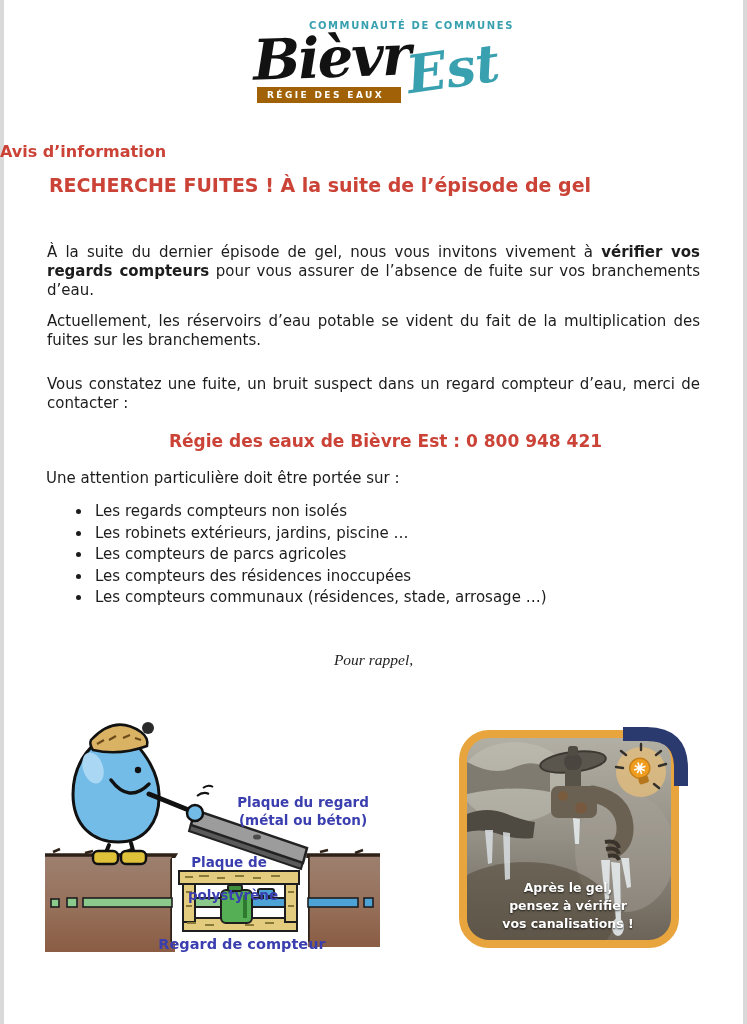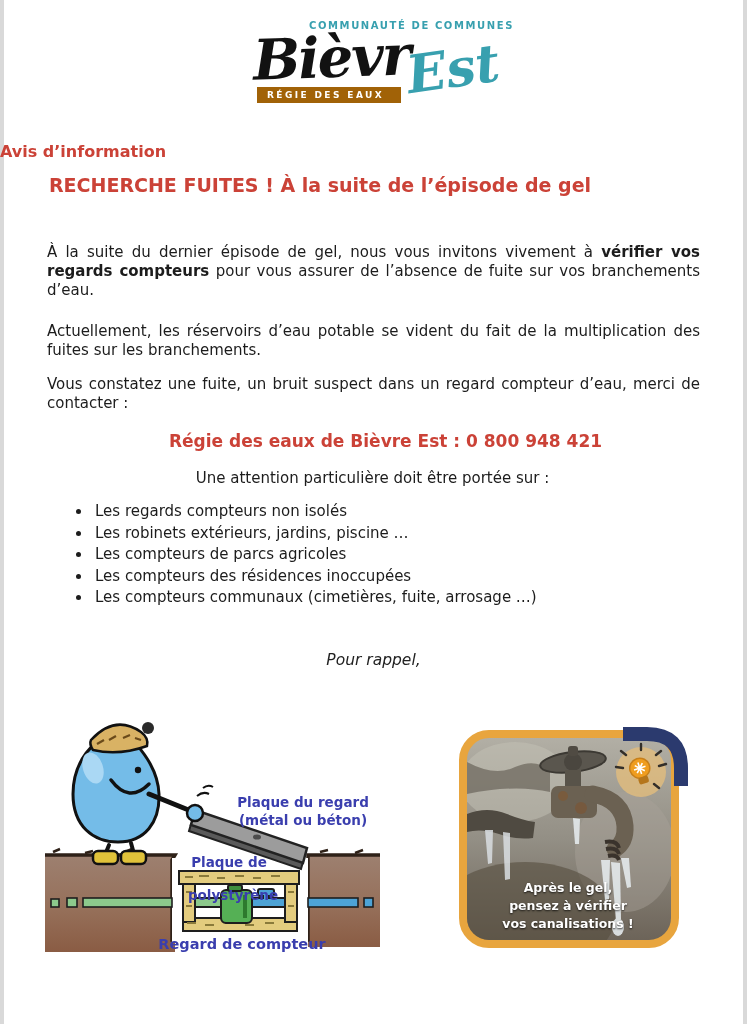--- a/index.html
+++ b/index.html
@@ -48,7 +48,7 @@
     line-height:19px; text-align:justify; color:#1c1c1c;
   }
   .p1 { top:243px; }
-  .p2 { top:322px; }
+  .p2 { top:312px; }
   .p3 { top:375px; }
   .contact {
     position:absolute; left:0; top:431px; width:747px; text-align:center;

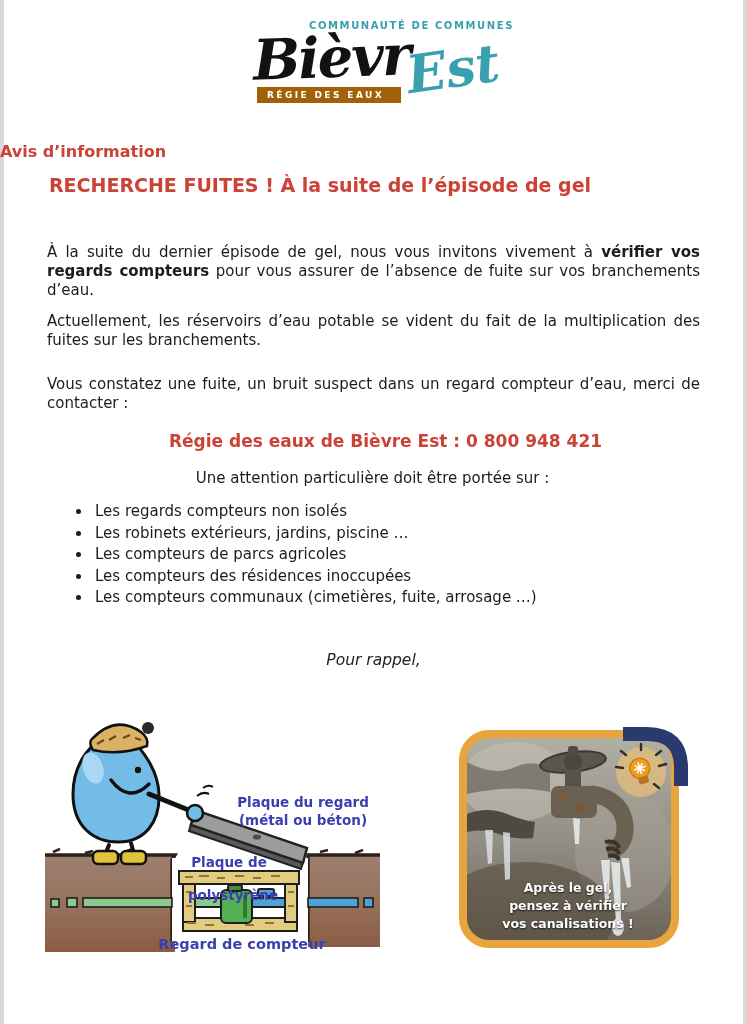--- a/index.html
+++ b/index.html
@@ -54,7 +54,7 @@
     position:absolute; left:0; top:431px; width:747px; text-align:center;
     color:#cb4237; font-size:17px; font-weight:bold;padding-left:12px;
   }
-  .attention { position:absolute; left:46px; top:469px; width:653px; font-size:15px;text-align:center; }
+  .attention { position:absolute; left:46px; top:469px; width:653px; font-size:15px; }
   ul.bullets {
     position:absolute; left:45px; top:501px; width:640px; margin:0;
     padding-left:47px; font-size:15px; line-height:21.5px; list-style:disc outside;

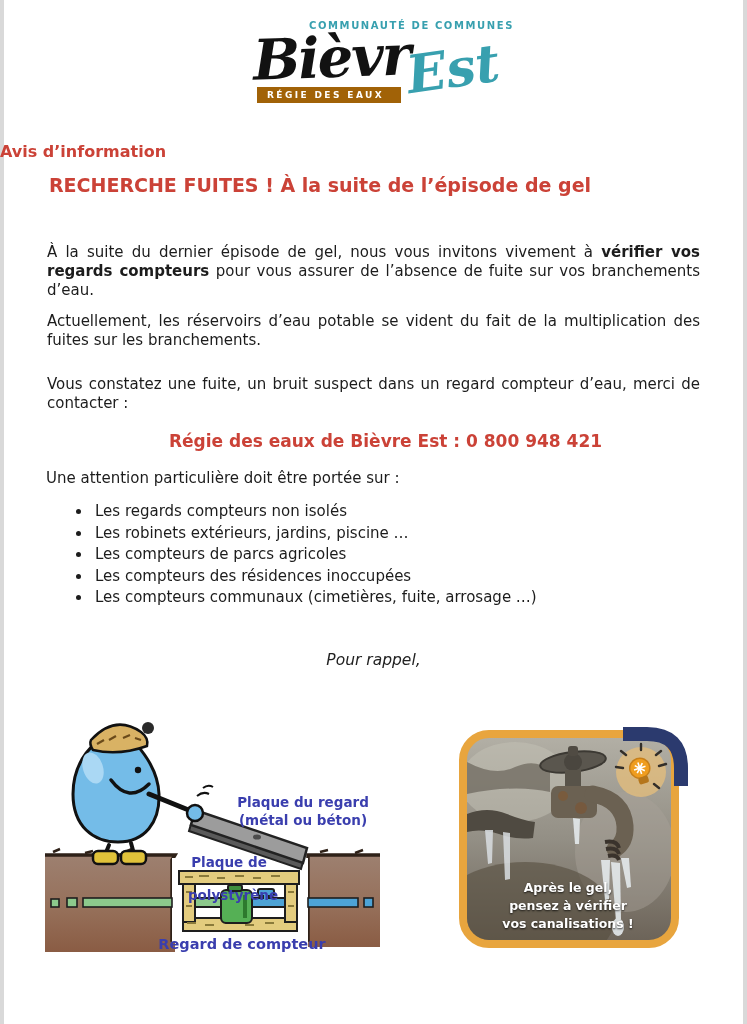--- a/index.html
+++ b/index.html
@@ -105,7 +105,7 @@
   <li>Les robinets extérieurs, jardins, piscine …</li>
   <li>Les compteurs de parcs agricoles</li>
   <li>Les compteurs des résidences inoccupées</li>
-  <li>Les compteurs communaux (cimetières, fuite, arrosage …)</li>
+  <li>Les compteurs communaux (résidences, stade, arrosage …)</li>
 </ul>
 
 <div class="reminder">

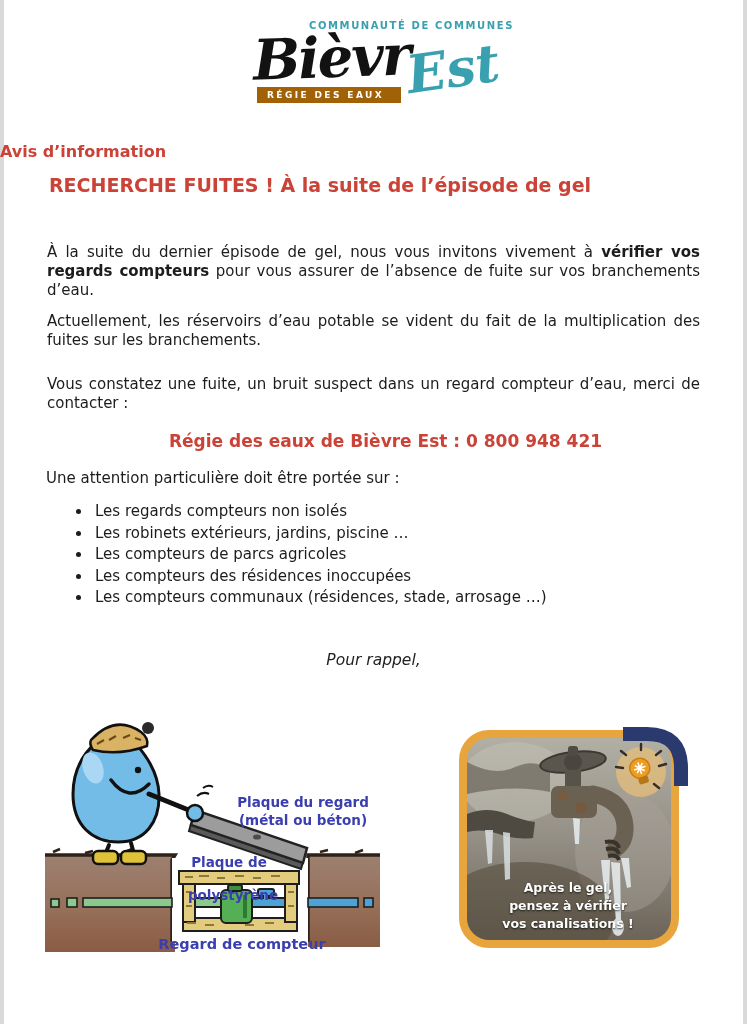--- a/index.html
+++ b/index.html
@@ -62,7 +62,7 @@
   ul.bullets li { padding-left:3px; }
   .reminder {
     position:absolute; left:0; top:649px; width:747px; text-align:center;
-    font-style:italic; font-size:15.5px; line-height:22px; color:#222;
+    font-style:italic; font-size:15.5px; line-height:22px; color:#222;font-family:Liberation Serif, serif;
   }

----

(TASK STATEMENT)
Each line of the listing above belongs in the answer exactly as written; the pictures do not.

(RESULT)
--- a/index.html
+++ b/index.html
@@ -48,7 +48,7 @@
     line-height:19px; text-align:justify; color:#1c1c1c;
   }
   .p1 { top:243px; }
-  .p2 { top:322px; }
+  .p2 { top:312px; }
   .p3 { top:375px; }
   .contact {
     position:absolute; left:0; top:431px; width:747px; text-align:center;

--- a/index.html
+++ b/index.html
@@ -54,7 +54,7 @@
     position:absolute; left:0; top:431px; width:747px; text-align:center;
     color:#cb4237; font-size:17px; font-weight:bold;padding-left:12px;
   }
-  .attention { position:absolute; left:46px; top:469px; width:653px; font-size:15px;text-align:center; }
+  .attention { position:absolute; left:46px; top:469px; width:653px; font-size:15px; }
   ul.bullets {
     position:absolute; left:45px; top:501px; width:640px; margin:0;
     padding-left:47px; font-size:15px; line-height:21.5px; list-style:disc outside;

--- a/index.html
+++ b/index.html
@@ -105,7 +105,7 @@
   <li>Les robinets extérieurs, jardins, piscine …</li>
   <li>Les compteurs de parcs agricoles</li>
   <li>Les compteurs des résidences inoccupées</li>
-  <li>Les compteurs communaux (cimetières, fuite, arrosage …)</li>
+  <li>Les compteurs communaux (résidences, stade, arrosage …)</li>
 </ul>
 
 <div class="reminder">

--- a/index.html
+++ b/index.html
@@ -62,7 +62,7 @@
   ul.bullets li { padding-left:3px; }
   .reminder {
     position:absolute; left:0; top:649px; width:747px; text-align:center;
-    font-style:italic; font-size:15.5px; line-height:22px; color:#222;
+    font-style:italic; font-size:15.5px; line-height:22px; color:#222;font-family:Liberation Serif, serif;
   }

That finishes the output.